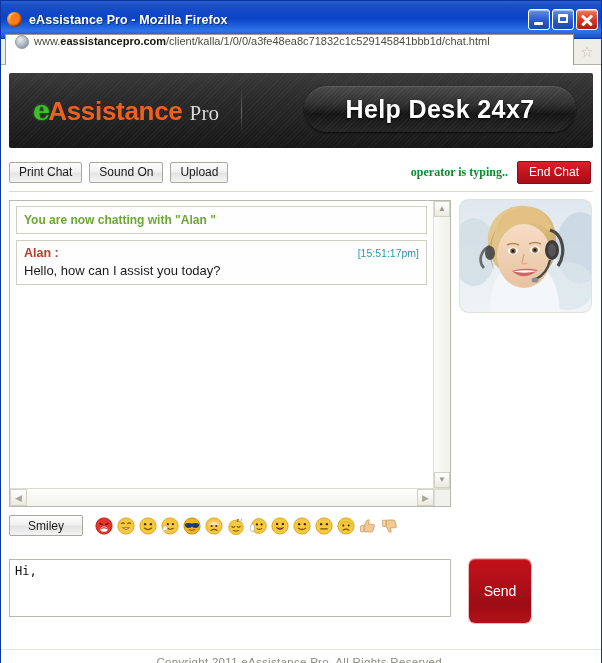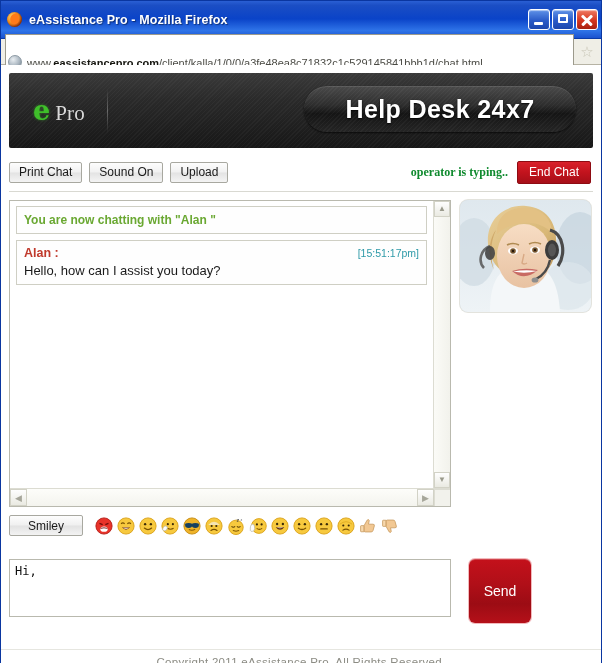--- a/index.html
+++ b/index.html
@@ -100,8 +100,8 @@
     height: 36px;
     background: #ffffff;
     border: 1px solid #9c9a8c;
-    display: flex; align-items: flex-end;
-    padding: 0 2px;
+    display: flex; align-items: flex-start;
+    padding: 0 9px;
     box-sizing: border-box;
     overflow: hidden;
   }

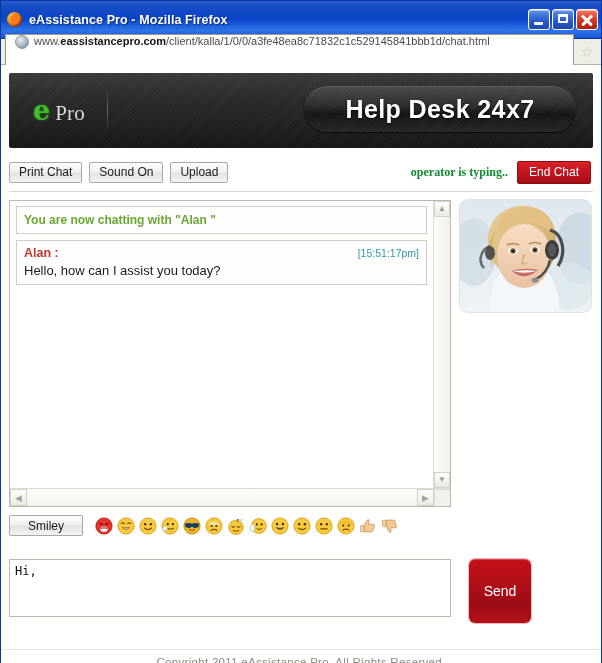--- a/index.html
+++ b/index.html
@@ -471,6 +471,7 @@
     <div class="banner">
       <div class="logo">
         <span class="e">e</span>
+        <span class="assistance">Assistance</span>
         <span class="pro">Pro</span>
       </div>
       <div class="logo-divider"></div>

**PROBLEM:**
Repeat the full set of records exactly, and output no pictures.

**WRITTEN REPLY:**
--- a/index.html
+++ b/index.html
@@ -100,8 +100,8 @@
     height: 36px;
     background: #ffffff;
     border: 1px solid #9c9a8c;
-    display: flex; align-items: flex-end;
-    padding: 0 2px;
+    display: flex; align-items: flex-start;
+    padding: 0 9px;
     box-sizing: border-box;
     overflow: hidden;
   }

--- a/index.html
+++ b/index.html
@@ -471,6 +471,7 @@
     <div class="banner">
       <div class="logo">
         <span class="e">e</span>
+        <span class="assistance">Assistance</span>
         <span class="pro">Pro</span>
       </div>
       <div class="logo-divider"></div>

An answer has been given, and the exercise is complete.